- PROBLEM DETAILS -
What you return must match the entries exactly, except that the pictures are gone.
━━━━
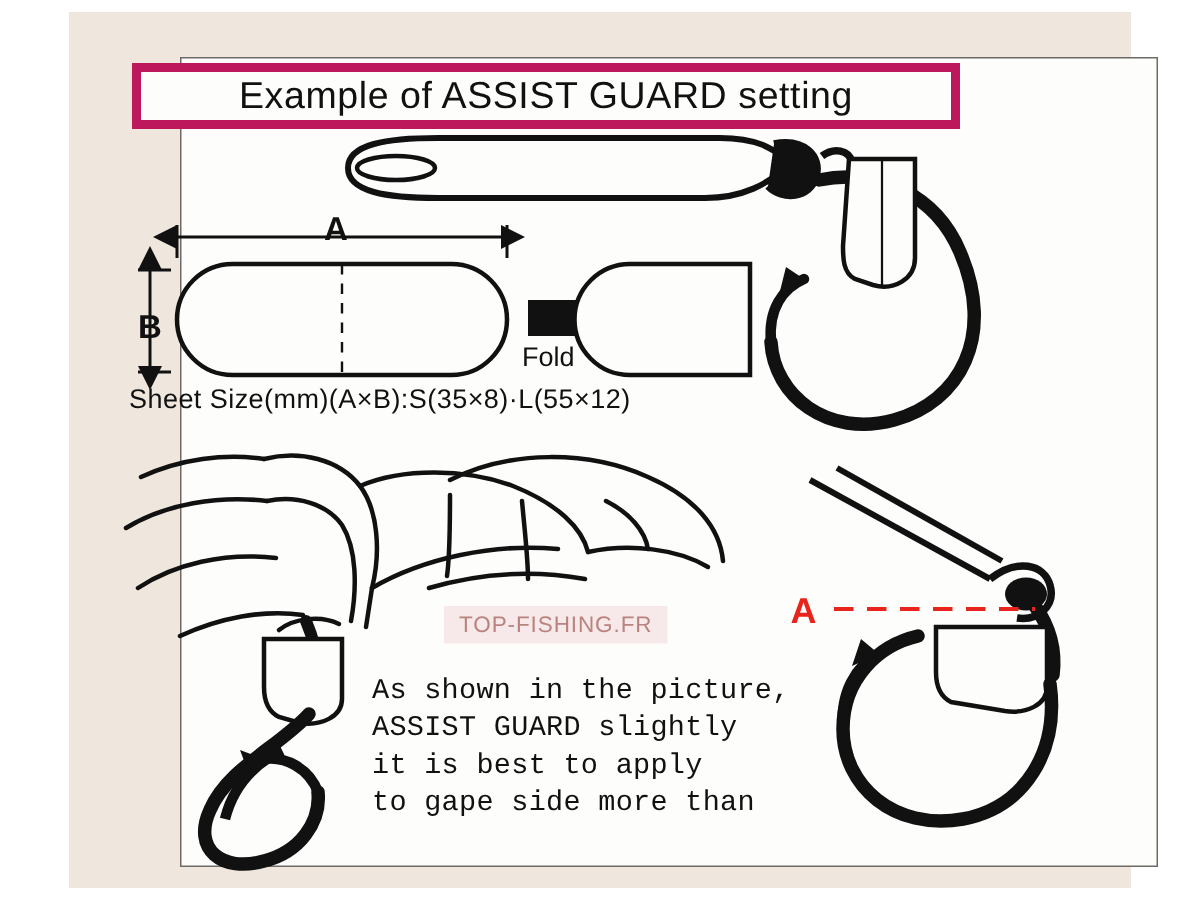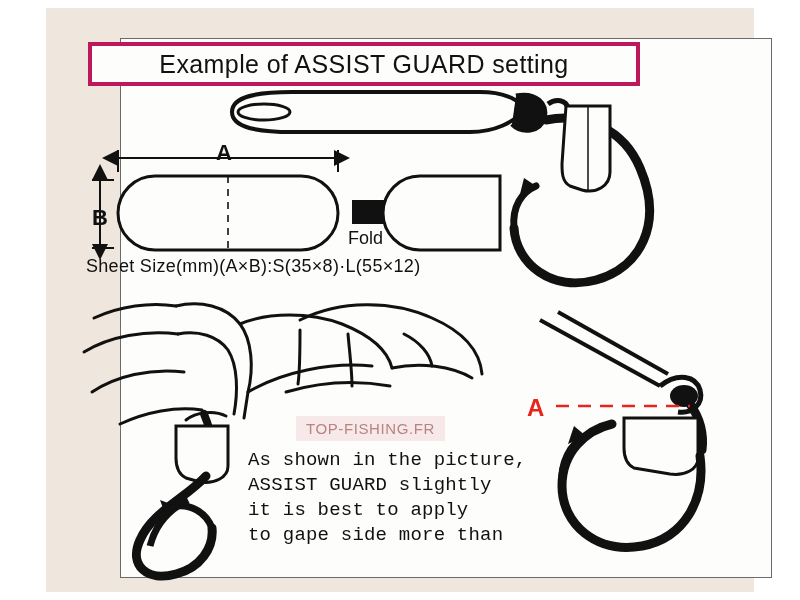"Example of ASSIST GUARD setting" .title-box { border: 4px solid #be185d -> 6px solid #be185d }
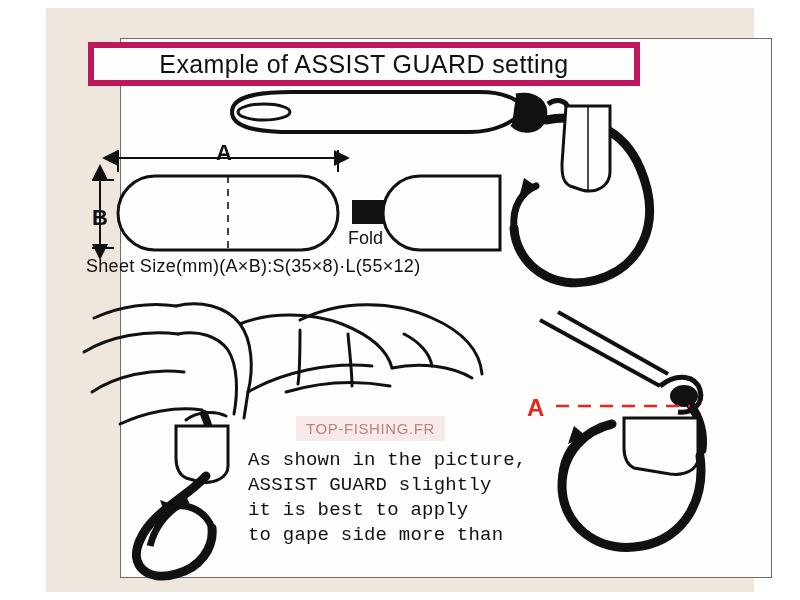"TOP-FISHING.FR" .watermark { margin-top: 12px -> none }
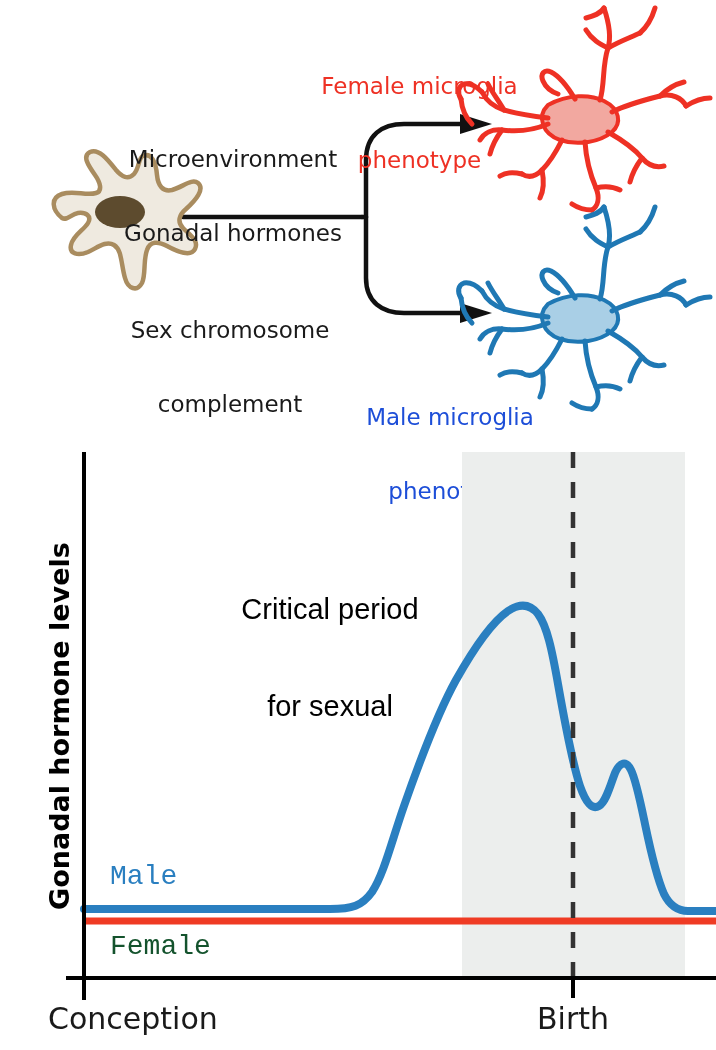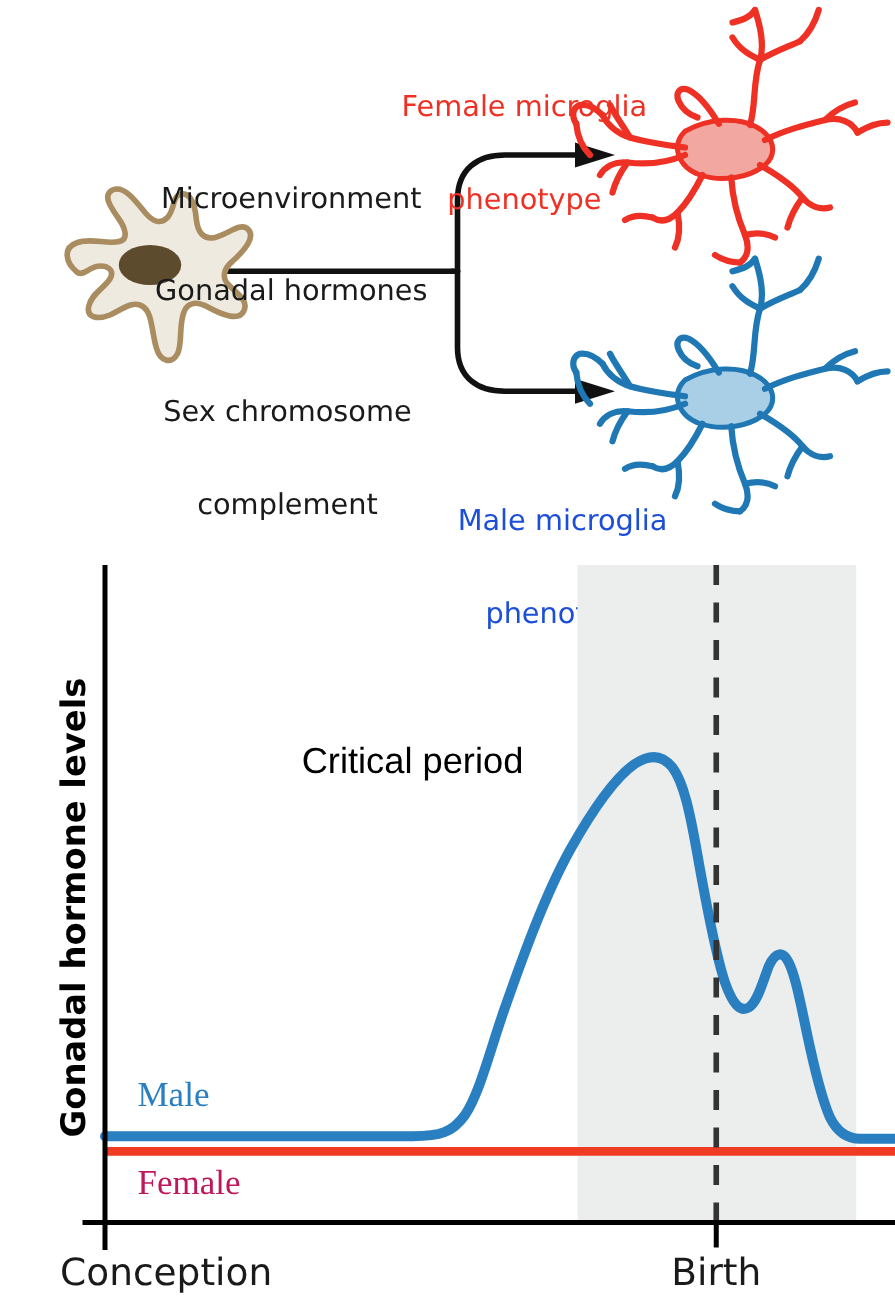"for sexual" div { html: none -> <div>for sexual</div> }
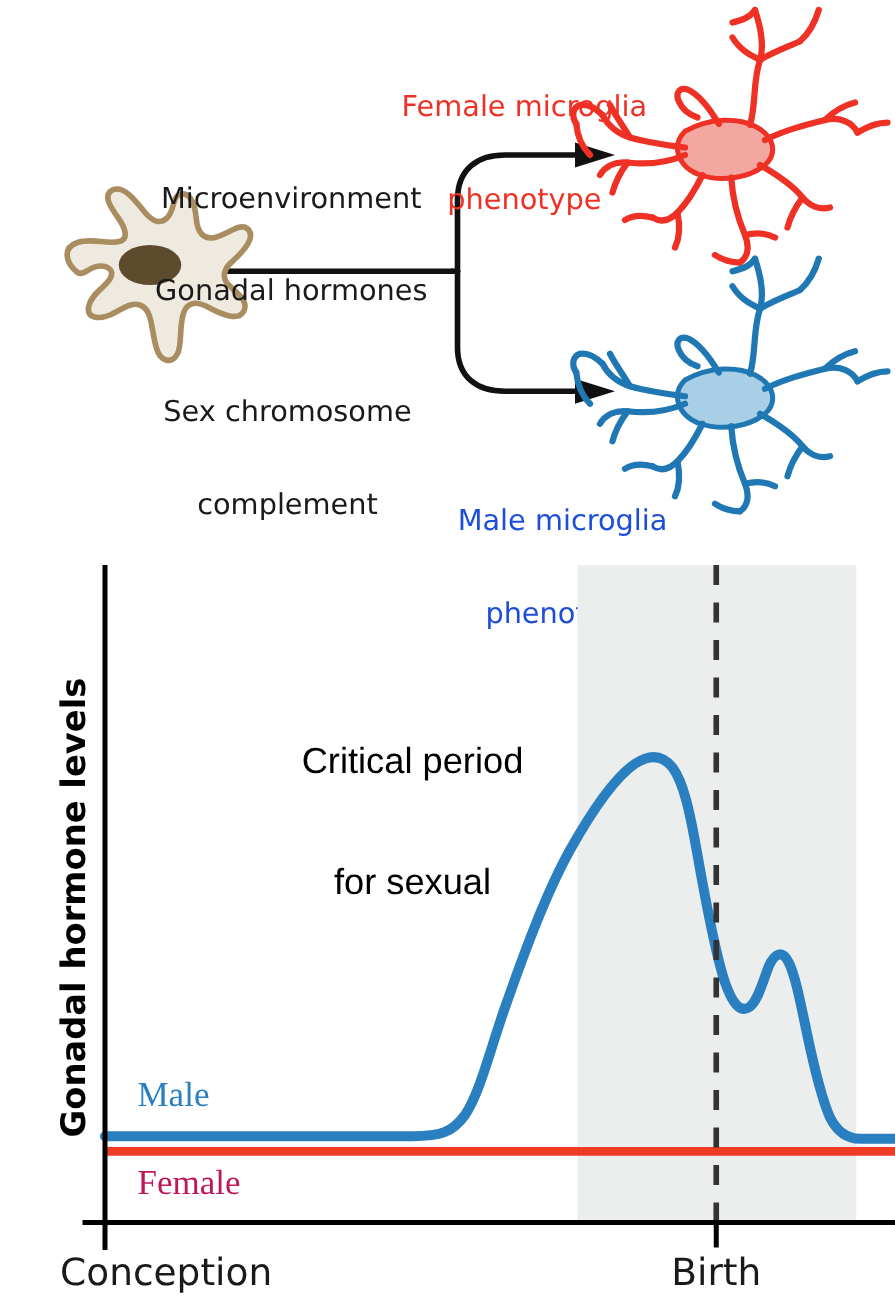"Male" .series-label { font-family: Liberation Serif, serif -> Liberation Mono, monospace }
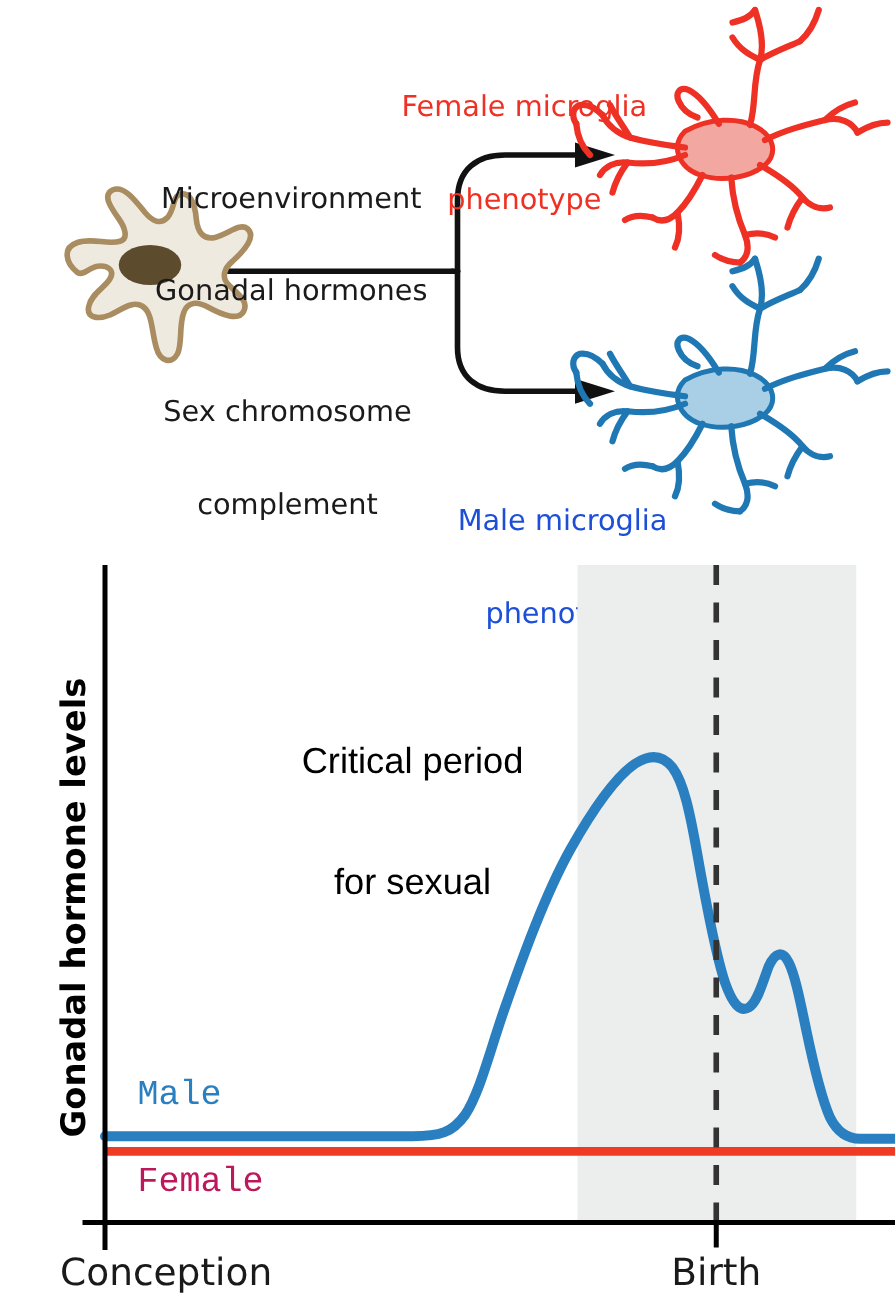"Female" .series-female { color: #be185d -> #14532d }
━━━━
- EXERCISE RESPONSE -
"Example of ASSIST GUARD setting" .title-box { border: 4px solid #be185d -> 6px solid #be185d }
"TOP-FISHING.FR" .watermark { margin-top: 12px -> none }
"for sexual" div { html: none -> <div>for sexual</div> }
"Male" .series-label { font-family: Liberation Serif, serif -> Liberation Mono, monospace }
"Female" .series-female { color: #be185d -> #14532d }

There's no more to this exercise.